As the taxi pulled up to the house I would be staying in on Beacon Street while working in Boston last summer, the first thing I noticed was not my new dwelling but rather its neighbouring structure: a large sign stationed outside declared the building to be the Church of Scientology, with an accompanying table offering free personality tests and information on the church. During my three months living next door to the church, there was a constant flurry of activity in the adjoining house. Curious, I often stood outside contemplating investigating this free personality test and the Dianetics book which was sold alongside the People and O magazines in our local newsagent. I wanted to go in. My travel companions were vehemently against the mere thought of it. I tried to counter their arguments with a “when in Rome” attitude declaring my maiden voyage to the States to be a prime opportunity to investigate what appeared to me to be a novel concept, but ultimately left the states without being any the wiser on the subject. Back in Dublin, walking down Abbey Street, a familiar symbol caught my eye: two triangles interlaced with a large letter S. The scientologists had been in Dublin all along.
Another disturbing question asked if I would “use corporal punishment on a child aged ten if it refused to obey” me.
I peered inside the glass panels of the entrance, but the place looked closed. The stand advertising the church’s infamous “free personality test” was propped up against the inner wall. I pushed the door, but it didn’t budge. The advertised opening hours seems to correspond with the time of my arrival. I thought perhaps the Irish branch had ended, but as I turned to leave I noticed a white bell and pressed it. There was a buzz as I heard the lock click open and I stepped forward through the open door. Whereas the building on Boston’s Beacon Street was large and imposing, this narrow carpeted staircase didn’t quite have the same impact. I felt no anxiety or fear as I ascended the staircase and came face to face with a man dressed in a white shirt and trousers who spoke as though English was not his first language. He introduced himself, and as confident as I had been on entering, my immediate response was to introduce myself under any other name than that of my own. I asked about the personality test and was directed towards two fitted desks reserved for the purpose of testing. While I waited to be presented with the 200-question test, the Scientologist asked me what I was doing. I answered I was a student but he proceeded to enquire about what job I had, which I found a little bit unusual. When it came to the test, some questions became more thought provoking and frankly somewhat disturbing. One asked if I saw an item mistakenly advertised as reduced in a window would I demand it at the lower price, which seemed as far removed from the concept of religion as I could imagine. Further questions asked me if I considered the modern prisons without bars system “doomed to failure”, and inquired into whether or not I had experienced muscle twitching for which there was “no logic”.
I continued answering, encountering further questions which I found most peculiar: “If we invade a foreign country would you sympathise with the conscientious objectors?” Another disturbing question asked if I would “use corporal punishment on a child aged ten if it refused to obey” me. Here were 200 questions requiring a positive addition sign, a negative minus sign or an M which indicated somewhere in between or undecided, which I was expected to answer. I began the questionnaire considering carefully each sentence.

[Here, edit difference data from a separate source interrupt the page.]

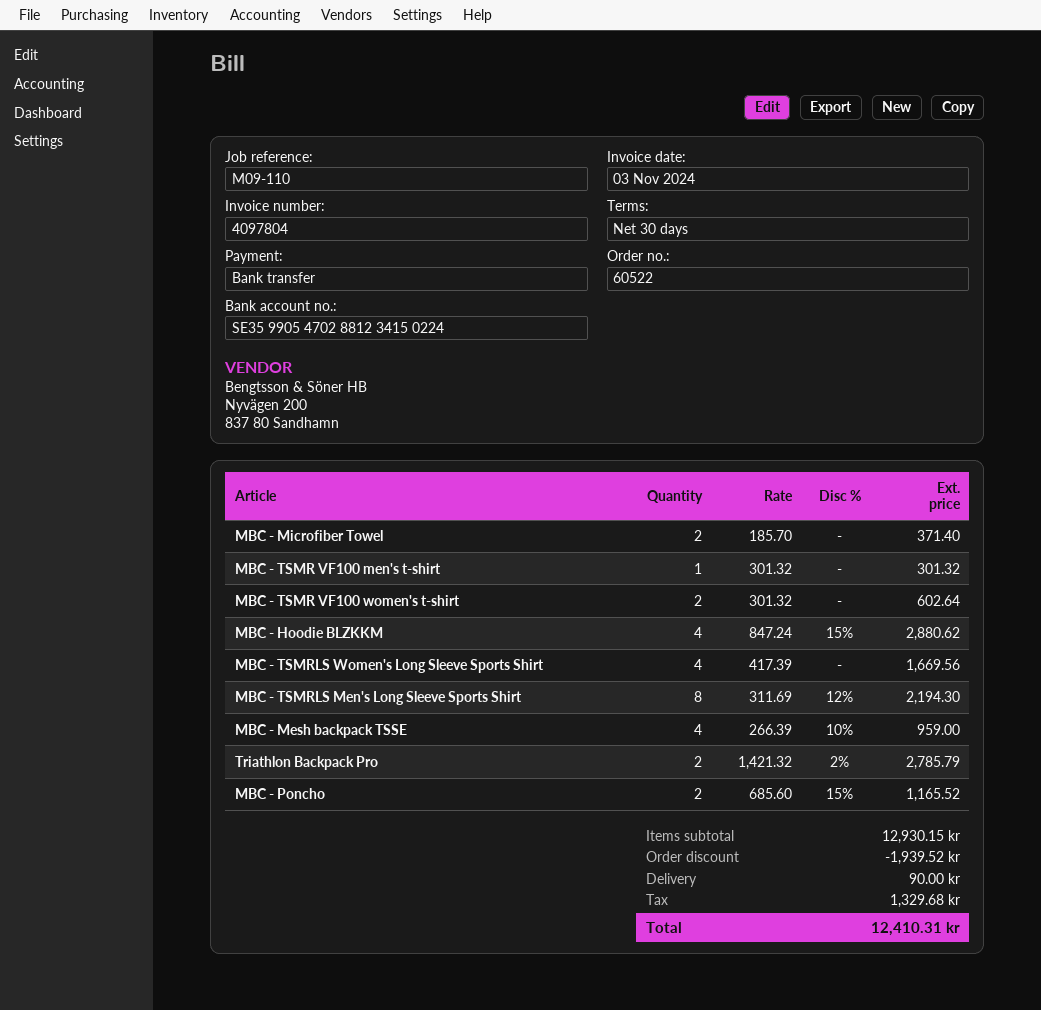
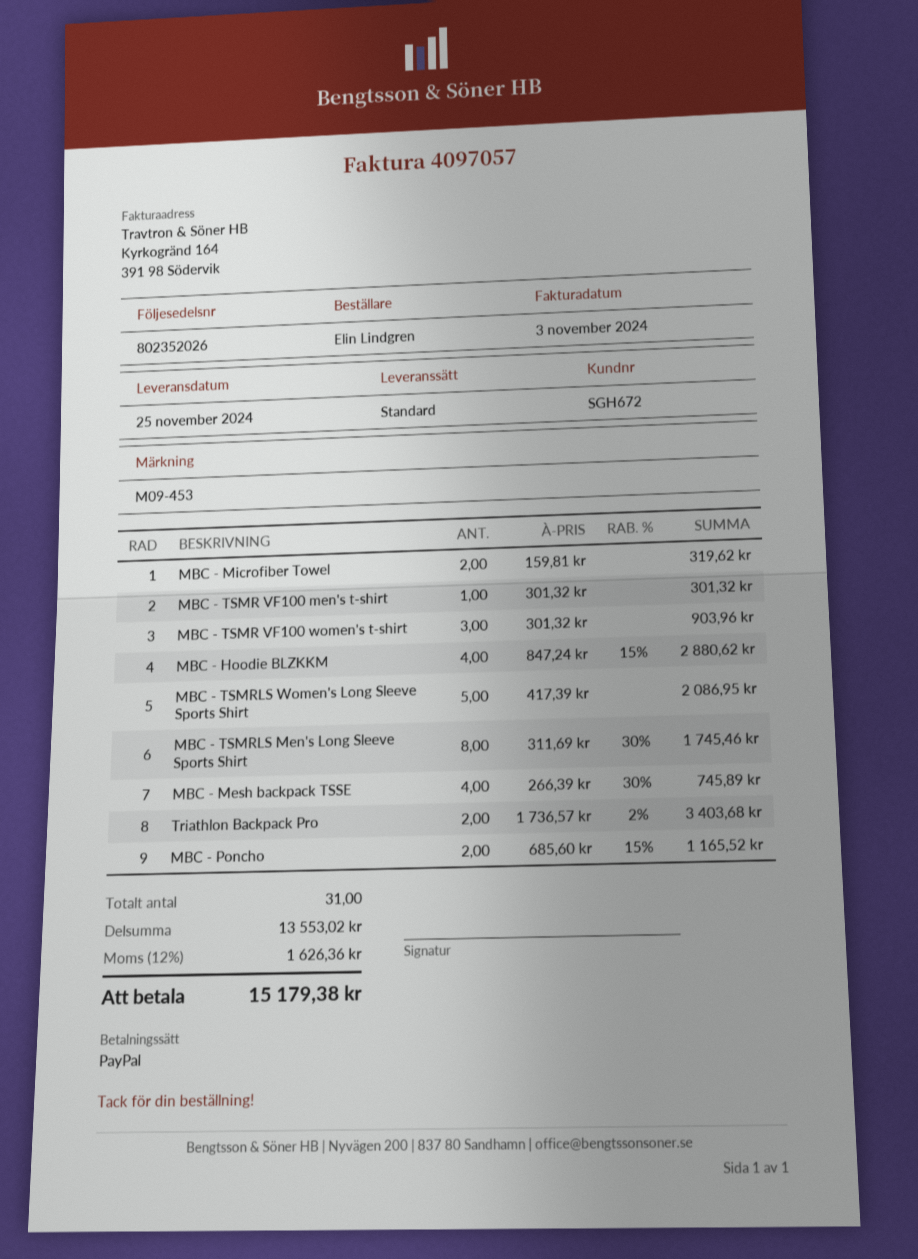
invoice number: 4097804 -> 4097057
reference: M09-110 -> M09-453
payment method: bank transfer -> PayPal
MBC - Microfiber Towel: 2 x 185.70 = 371.40 -> 2 x 159.81 = 319.62
MBC - TSMR VF100 women's t-shirt: 2 x 301.32 = 602.64 -> 3 x 301.32 = 903.96
MBC - TSMRLS Women's Long Sleeve Sports Shirt: 4 x 417.39 = 1669.56 -> 5 x 417.39 = 2086.95
MBC - TSMRLS Men's Long Sleeve Sports Shirt: 8 x 311.69 - 12% = 2194.30 -> 8 x 311.69 - 30% = 1745.46
MBC - Mesh backpack TSSE: 4 x 266.39 - 10% = 959.00 -> 4 x 266.39 - 30% = 745.89
Triathlon Backpack Pro: 2 x 1421.32 - 2% = 2785.79 -> 2 x 1736.57 - 2% = 3403.68
subtotal: 12930.15 -> 13553.02
discount: 1939.52 -> none
shipping: 90.00 -> none
tax: 1329.68 -> 1626.36
total: 12410.31 -> 15179.38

Yet, as I progressed through the sheet I found myself more uncomfortable. Following the test, I watched a Scientology video as I waited for my results in front of a large framed poster with the cover of the Dianetics book, while two shelves on either side of it held dozens of copies of the same book all with the same covers facing outwards towards the room.

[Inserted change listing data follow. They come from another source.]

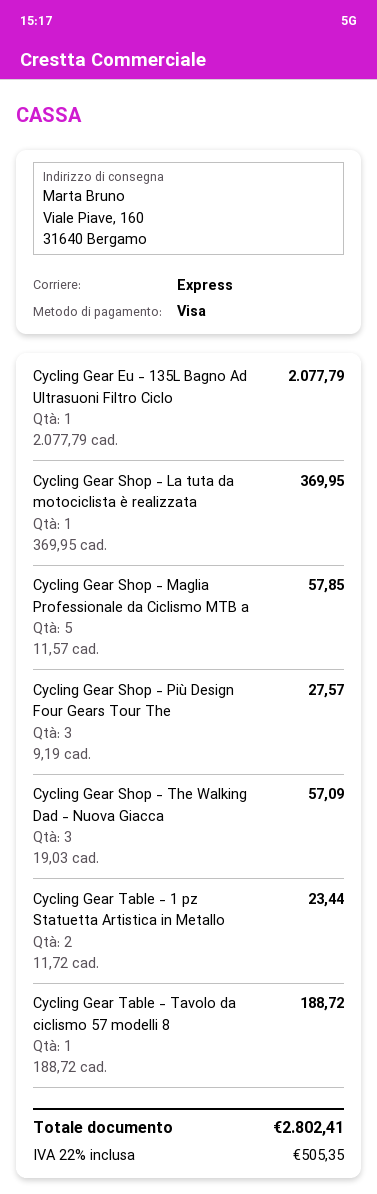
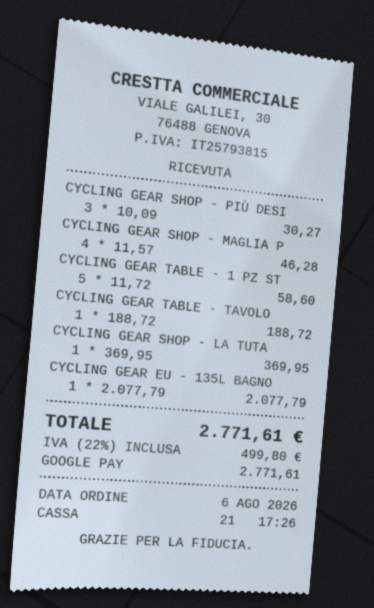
payment method: Visa -> Google Pay
Cycling Gear Shop - Maglia Professionale da Ciclismo MTB a: 5 x 11.57 = 57.85 -> 4 x 11.57 = 46.28
Cycling Gear Shop - Più Design Four Gears Tour The: 3 x 9.19 = 27.57 -> 3 x 10.09 = 30.27
Cycling Gear Shop - The Walking Dad - Nuova Giacca: 3 x 19.03 = 57.09 -> none
Cycling Gear Table - 1 pz Statuetta Artistica in Metallo: 2 x 11.72 = 23.44 -> 5 x 11.72 = 58.60
tax: 22% = 505.35 -> 22% = 499.80
total: 2802.41 -> 2771.61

While the vast majority of the Irish population have little to say on the matter, for those that Scientology has affected, the impact has been massive in dividing families and draining resources. Anonymous Ireland aims to spread awareness of the dangers of Scientology and offer family members of current scientologists and ex-members an outlet in which to channel their anger towards the movement. I spoke to an Irish third-level student involved in anti-Scientology protests, who recounted his experiences of demonstrating with the group. He believes that the common perception of those who get involved with Scientology as foolish is unfair, stating that at low points in life what seems an opportunity for help can be later unveiled as something else. He recalled meeting people who had not seen their spouses in twenty years since they became deeply involved with the church, noting that Scientology appears more popular with those middle-aged or older. However, the student told me of one woman in her twenties he met at an Anonymous Ireland demonstration, who while doing a college project on new religions ended up among the scientologist population during her research into the organisation. This student was wary of the church, and although he was only involved with Anonymous Ireland on a minor level, felt he was at risk. He always wears a mask to conceal his identity from possible repercussions for his involvement in anti-scientology protests. He reported that having written online against Scientology using his real name, he received a call at three o’clock the same morning, and was threatened and accused of being a “hacker”. While the student cannot prove that it was the scientologists who called, he is adamant that it was indeed them.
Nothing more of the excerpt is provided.